Lebanon’s complaint against the UAR was based on an idea that was then still taking shape: that arms smuggling, infiltration, and the recruitment of irregular fighters could constitute indirect aggression. This was an advanced argument for its time, one that later contributed to the codification of these principles in United Nations General Assembly (UNGA) Resolution 3314. This approach became a crucial diplomatic tool for addressing “indirect” threats, such as sabotage and externally supported insurgencies, and it remains one of the most significant developments in international law: the recognition that states can wage war without declaring it, by employing non-state actors.

Nearly 7 decades later, the similarities appear striking.

Once again, Lebanon is facing a form of aggression that does not manifest as a formal war between states. Hezbollah, as an armed group operating within Lebanese territory, possesses military capabilities that cannot be separated from ongoing external support. For a long time, it has received weapons, training, and strategic guidance from Iran, contributing to the strengthening of its capabilities and its role within a broader regional framework.

This was publicly confirmed by Mojtaba Khamenei, who described Hezbollah’s role as “devoted” and thanked it for providing support to the Islamic Republic of Iran during the war with Israel and the United States (US), in his first statement issued on 12 March 2026, via a written message.

Thus, the pattern is familiar: an external power exercising its influence and capabilities through an intermediary embedded within the state. At its core, this is the same structure that Lebanon denounced in 1958.

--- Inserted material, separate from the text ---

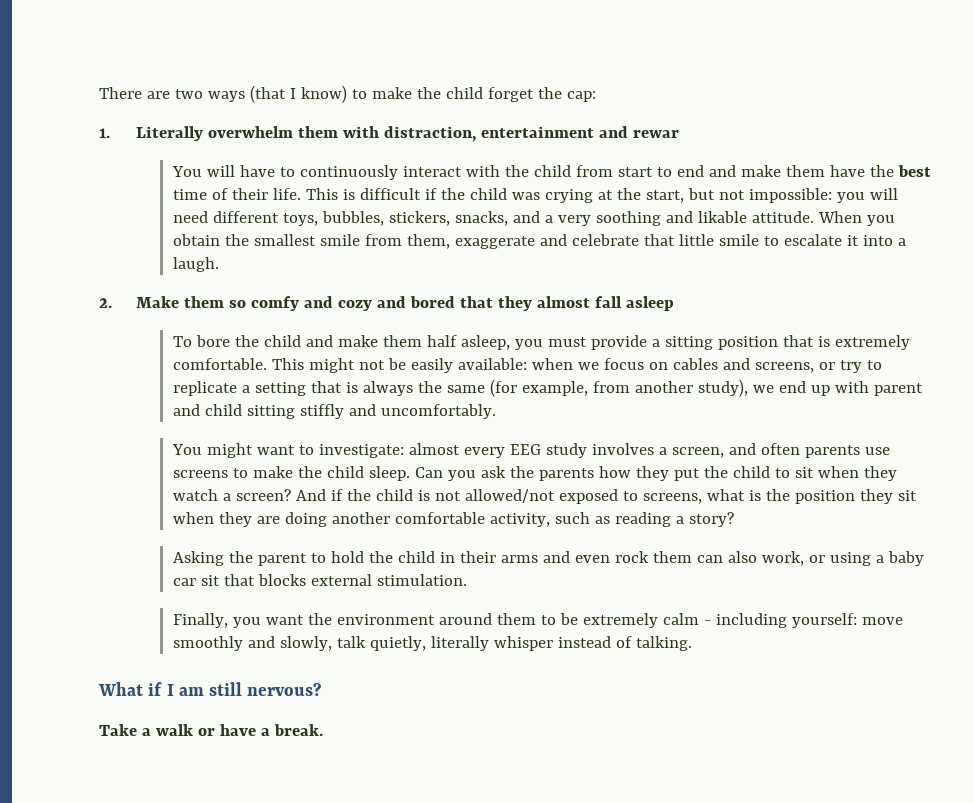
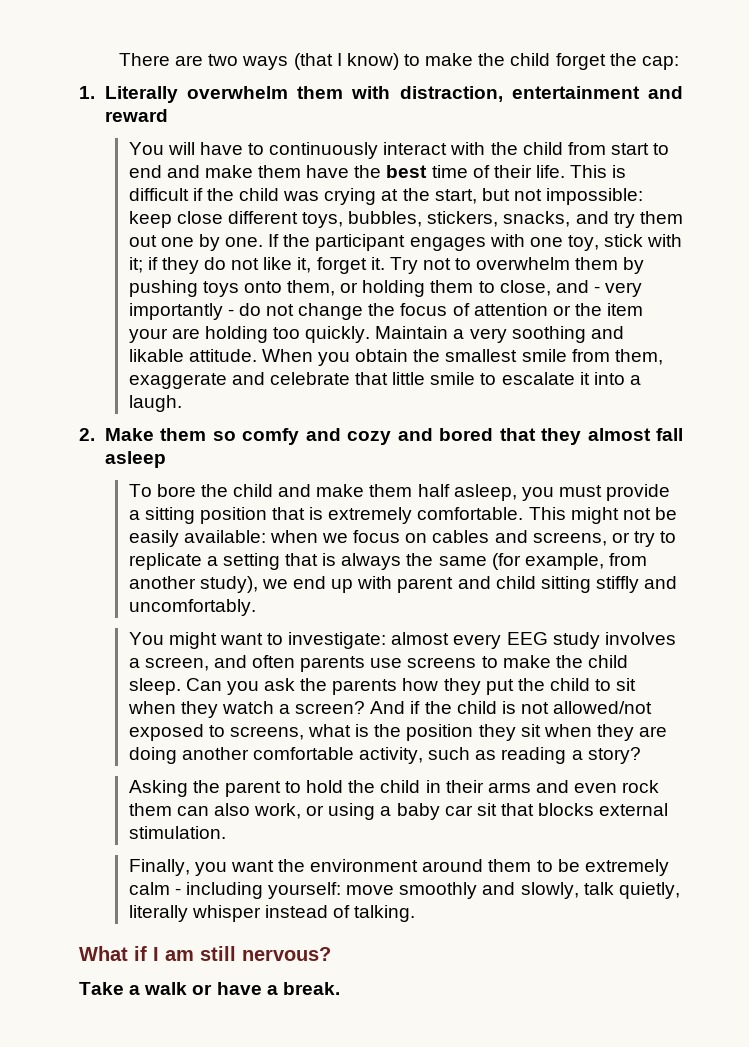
- 1. Literally overwhelm them with distraction, entertainment and rewar
+ 1. Literally overwhelm them with distraction, entertainment and reward
- This is difficult if the child was crying at the start, but not impossible: you will need different toys, bubbles, stickers, snacks, and a very soothing and likable attitude.
+ This is difficult if the child was crying at the start, but not impossible: keep close different toys, bubbles, stickers, snacks, and try them out one by one. If the participant engages with one toy, stick with it; if they do not like it, forget it. Try not to overwhelm them by pushing toys onto them, or holding them to close, and - very importantly - do not change the focus of attention or the item your are holding too quickly. Maintain a very soothing and likable attitude.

As was the case then, Lebanon today could submit a similar complaint, this time against Iran, arguing that its sovereignty is being violated, not through a declared war, but through ongoing interference from Tehran via armed actors operating on its territory. However, the present reality goes beyond mere similarity.

Unlike in 1958, current information includes reports indicating the involvement of officers from the Iranian Revolutionary Guard Corps (IRGC) operating inside Lebanon. This is a fundamental difference: the Revolutionary Guard is not a proxy, but an official organ of the Iranian state. Its presence adds an element that was not present in the 1958 complaint: it is not limited to indirect involvement, but also points to a physical presence of a foreign state apparatus within the same operational environment.

The core of such a complaint should therefore be grounded in Iran’s continuous provision of weapons, funding, and training to Hezbollah, alongside the operational presence of the Iranian Revolutionary Guard Corps on Lebanese territory. This can be framed not merely as political alignment or ideological support, but as a sustained pattern of interference. When such involvement reaches a certain threshold, it begins to approach what international law defines as an “indirect use of force.” To establish responsibility, Lebanon would need to demonstrate that the relationship is not merely one of sponsorship, but involves a degree of influence and control over conduct.

Accordingly, the analogy to 1958 is not merely rhetorical, but legal and doctrinal. It reveals both continuity and escalation: what was indirect in the past has become more explicit and pronounced today.

Thus, the precedent exists, and the mechanism is available. Rather than relying solely on the historical concept of “indirect aggression,” it should be constructed as a multi-layered legal argument. Lebanon could argue that Iran’s actions constitute: a violation of sovereignty, a breach of the principle of non-intervention, and a form of indirect use of force as outlined in Resolution 3314.

Such a course of action would help reshape the narrative and reposition Lebanon; not as a permanent arena for regional conflict, but as a state defending its legal rights in the face of external encroachment. It would also compel an international discussion on the normalization of proxy warfare and highlight the persistence of this threat.

In 2026, the challenge is no longer limited to proving the existence of “indirect aggression,” but rather lies in pushing the international system to confront its implications.

In this case, history does not offer a scenario; it offers a standard.